Mais parfois le document n'est pas clair: il stipule que "les Etats-Unis seront toujours avec ceux qui cherchent la liberté" mais la phrase suivante est "Nous resterons un phare de liberté et d'opportunité autour du monde." Un phare offre de la lumière, mais c'est un objet stationnaire. Un paragraphe ultérieur est meilleur:

Nous soutenons, par nos paroles et nos actions, ceux qui vivent sous des régimes oppressifs et qui recherchent la liberté, la dignité individuelle et la primauté du droit. Nous n'avons aucune obligation d'offrir les avantages de notre communauté libre et prospère aux régimes répressifs et aux auteurs de violations des droits de l'homme. Nous pouvons utiliser la diplomatie, les sanctions et d'autres outils pour isoler les États et les dirigeants qui menacent nos intérêts et dont les actions vont à l'encontre de nos valeurs. Nous ne resterons pas silencieux face au mal.

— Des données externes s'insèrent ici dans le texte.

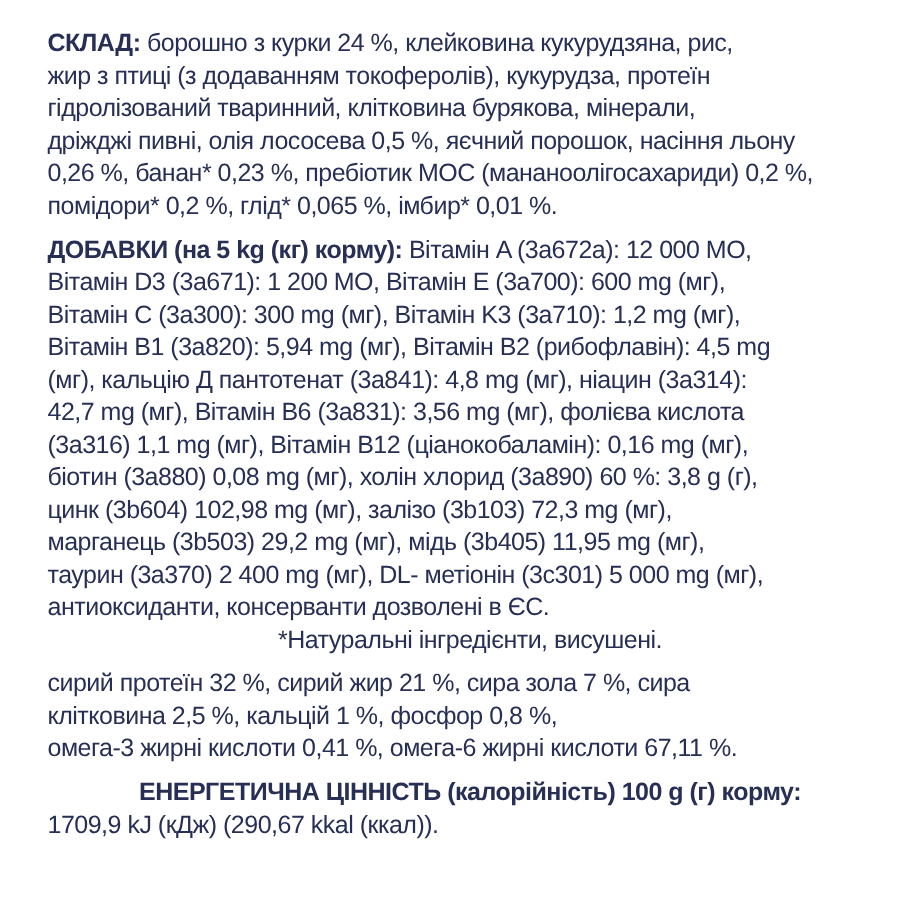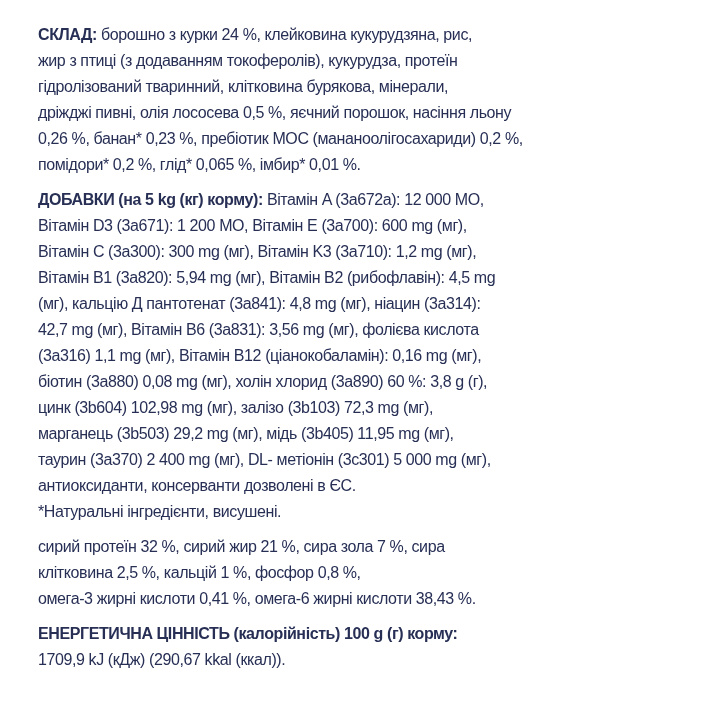--- a/index.html
+++ b/index.html
@@ -20,7 +20,7 @@
     top: 22px;
     width: 676px;
     color: #272f55;
-    font-size: 16px;
+    font-size: 20px;
     line-height: 26px;
     letter-spacing: -0.4px;
   }

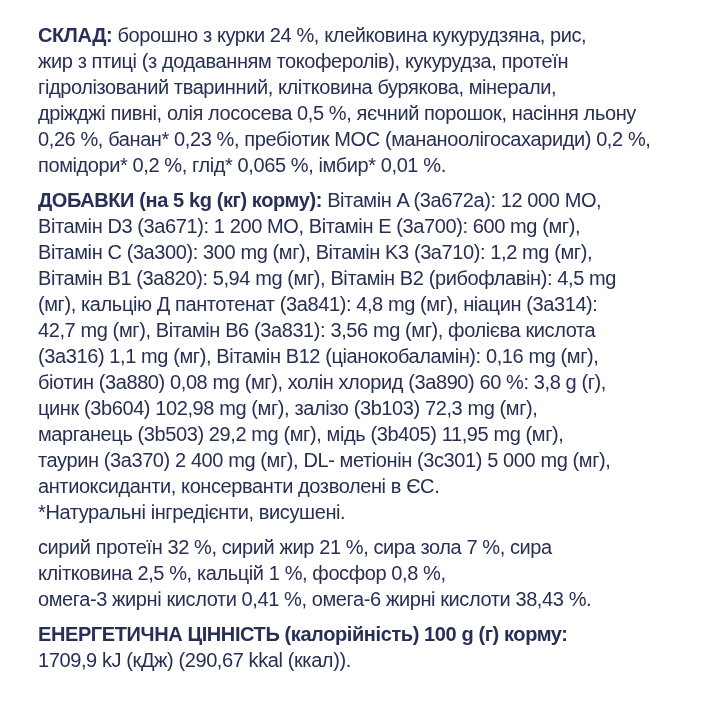--- a/index.html
+++ b/index.html
@@ -29,7 +29,7 @@
     white-space: pre-line;
   }
   .b { font-weight: bold; }
-  .block { display: block; }
+  .block { display: block; text-align: center; }
 </style>
 </head>
 <body>

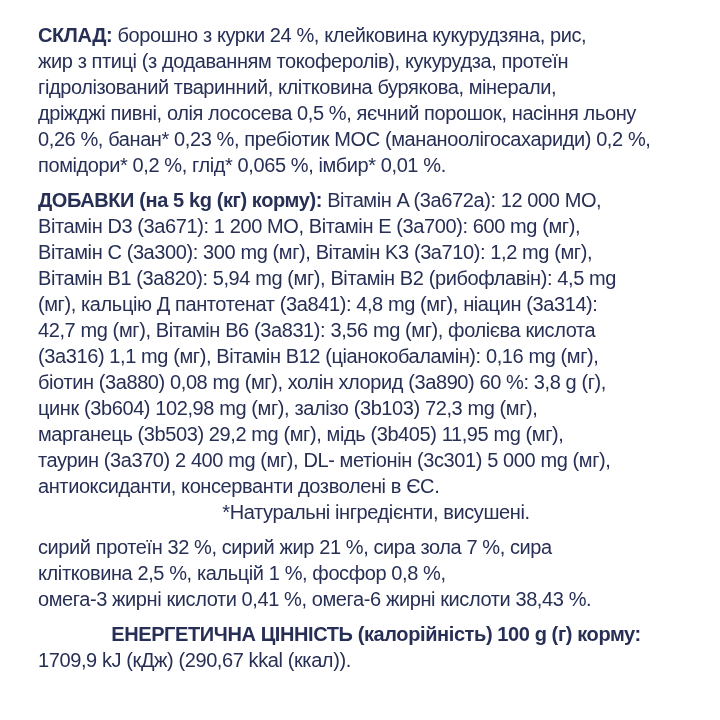--- a/index.html
+++ b/index.html
@@ -58,7 +58,7 @@
 
   <p class="para"><span>сирий протеїн 32 %, сирий жир 21 %, сира зола 7 %, сира
 клітковина 2,5 %, кальцій 1 %, фосфор 0,8 %,
-омега-3 жирні кислоти 0,41 %, омега-6 жирні кислоти 38,43 %.</span></p>
+омега-3 жирні кислоти 0,41 %, омега-6 жирні кислоти 67,11 %.</span></p>
 
   <p class="para"><span class="b block">ЕНЕРГЕТИЧНА ЦІННІСТЬ (калорійність) 100 g (г) корму:</span><span>1709,9 kJ (кДж) (290,67 kkal (ккал)).</span></p>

Ce qui manque, à mon avis, c'est l'affirmation claire que dans la compétition que le NSS soutient que nous devons maintenant affronter, notre soutien à la liberté et l'expansion de la démocratie est en fait un grand atout et une arme puissante. Le document est proche de dire cela mais se dérobe, comme si un tel langage suggérait un retour à «l'agenda de la liberté» de George W. Bush. Mike Green, dans l'article noté ci-dessus, le fait bien; Je dirais que Ronald Reagan n'a pas fait la promotion de la démocratie et a aidé à pousser des dictateurs comme Ferdinand Marcos, Chun Doo-Hwan et Augusto Pinochet en dépit de son anti-communisme mais parce quede son anti-communisme. Il a compris que dans la lutte avec les Soviétiques, la liberté était aussi puissante et indispensable que les ICBM (Missile
balistique intercontinental).Aujourd'hui, en concurrence avec des tyrannies comme  la Chine, la Russie, la Corée du Nord et l'Iran, il existe un puissant argument de la realpolitik pour la liberté. Quand il s'agit de vaincre les djihadistes et d'autres formes d'extrémisme islamiste, nous devons nous rappeler que les islamistes - et même les extrémistes islamistes - ont des idées et des arguments qui doivent être vaincus par de meilleures idées et arguments et ne peuvent être vaincus uniquement par des matraques.
 
La Stratégie de sécurité nationale, élaborée beaucoup plus tôt que d'habitude dans la vie de cette administration, est une réalisation impressionnante. L'administration Trump produira d'autres stratégies de sécurité nationale car, face au monde hobbesien, il y aura de nouveaux tests et défis, des réussites et des échecs inévitables ainsi que de nouvelles évaluations d'approches plus anciennes.  Espérons que les futurs efforts du NSS correspondent au sérieux intellectuel de celui-ci.